Diane Lane frames the whole film as Anne, a housewife of a movie producer (Alec Baldwin, barely here) who spends her time in his shadow. While at Cannes Film Festival, she develops an earache which prevents her from flying to Budapest with her husband. Instead one of his associated, Jacques (Viard) drives her to Paris. The film then becomes a glamorous road movie, as the normally day trip stretched to two, and along the way, they both explore the French regions, from Aix en Provence to Lyon, weaving through restaurants and museums and Roman aqueducts. To me it’s all interesting, with the shots of fresh lavender fields, and mouth-watering food. I was very much enchanted by all of it, as we see all this through Anne’s eyes. Is Jacques an opportunist French man or is he just plain French? The film will not let you spoil its romantic premise, but then why would you want it to? This is a film of moonlights and slow dances, and sometimes on a Summer afternoon it’s as much as an escape as a space battle. Maybe even better.
I love the premise of ‘Daytime Divas,’ as it explores those daily women’s chatfest shows, and this show was even created by Amy and Wendy Endelberg from the book by Star Jones, who herself was one of the co-hosts of the ABC Daytime talk show ‘The View.’ But three episodes in, I am a little confused as what the show really is. There’s a little bit of comedy, a whole lot of melodrama, and there really isn’t a character to root for – these ladies seem to all hate each other, and for me, anyway, there’s already too much hate in the world that I don’t know if I want to watch more on my television shows. Vanessa Williams tries a lot to put humanity in her Maxine (who is sort of like the Barbara Walters figure in here) but she’s still thinly written, and is forced to engage in scenes that are implausible. And the other ladies blend with each other, except perhaps for Mo (played by Tichina Robinson) whose character is toxic and unlikeable that in any other situation, would have been fired instantly. Still, it’s summer, and this is fluffy enough for no-frills watching. I am going on holiday soon, so I wonder if I will pick this up after.
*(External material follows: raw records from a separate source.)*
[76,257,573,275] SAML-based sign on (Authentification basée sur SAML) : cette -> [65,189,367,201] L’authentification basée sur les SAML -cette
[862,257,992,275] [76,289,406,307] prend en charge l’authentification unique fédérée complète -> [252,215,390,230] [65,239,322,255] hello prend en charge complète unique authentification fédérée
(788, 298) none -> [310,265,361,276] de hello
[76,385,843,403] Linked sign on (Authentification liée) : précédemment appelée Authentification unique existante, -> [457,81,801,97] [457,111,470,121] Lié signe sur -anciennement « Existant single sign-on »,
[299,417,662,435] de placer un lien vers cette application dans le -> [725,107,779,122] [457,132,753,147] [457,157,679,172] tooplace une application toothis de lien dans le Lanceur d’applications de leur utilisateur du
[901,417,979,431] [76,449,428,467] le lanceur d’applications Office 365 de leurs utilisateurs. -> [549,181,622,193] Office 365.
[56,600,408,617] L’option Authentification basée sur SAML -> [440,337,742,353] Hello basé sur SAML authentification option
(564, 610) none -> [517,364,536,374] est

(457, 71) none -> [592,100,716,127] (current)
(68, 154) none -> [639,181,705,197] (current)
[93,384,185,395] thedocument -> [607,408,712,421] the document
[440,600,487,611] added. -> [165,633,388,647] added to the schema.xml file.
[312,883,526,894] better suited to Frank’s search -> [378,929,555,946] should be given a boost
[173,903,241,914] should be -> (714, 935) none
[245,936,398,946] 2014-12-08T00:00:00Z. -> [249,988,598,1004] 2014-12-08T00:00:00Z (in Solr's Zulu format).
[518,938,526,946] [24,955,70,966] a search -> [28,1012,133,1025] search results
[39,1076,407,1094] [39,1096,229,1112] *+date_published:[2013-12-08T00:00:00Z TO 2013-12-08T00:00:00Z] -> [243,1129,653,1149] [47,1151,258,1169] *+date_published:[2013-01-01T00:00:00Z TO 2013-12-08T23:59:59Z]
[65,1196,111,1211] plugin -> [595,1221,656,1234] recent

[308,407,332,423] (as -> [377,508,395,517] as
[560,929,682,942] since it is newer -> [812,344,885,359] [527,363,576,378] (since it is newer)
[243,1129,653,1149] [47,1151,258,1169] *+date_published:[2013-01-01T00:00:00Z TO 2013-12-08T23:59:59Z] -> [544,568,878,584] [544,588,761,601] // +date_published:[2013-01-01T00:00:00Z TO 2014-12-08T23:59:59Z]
There have been so many films about gay people wherein they have to hide their love, and I am always a sucker for them, even if sometimes the film isn’t so good. Maura Anderson’s film, ‘Heartland’ isn’t bad but it really does not offer anything new. Lauren took care of her ailing partner, and because of this, has to live back in the house of her homophobic mother. This is Oklahoma, so we don’t even realize this is the case because there’s a prevailing sense that all of this would be kept under the rug. Enter her brother and his wife (Aaron Leddick and Beth Grant) who come into town to start a wine marketed towards a midwest market. And Lauren, after hanging out twice with Carrie (the wife) begin to develop feelings. I don’t know if I was really convinced about that transition, but sure why not. And you can already imagine what comes next after the two women kiss. Yes, I couldn’t help but get touched when the love that could not speak its name really couldn’t, but maybe that’s just from automatic reactions when I see love repressed. I don’t know if anyone else will have the same reaction. Anderson’s film has a low-key vibe that may turn off some viewers but it was just fine for me.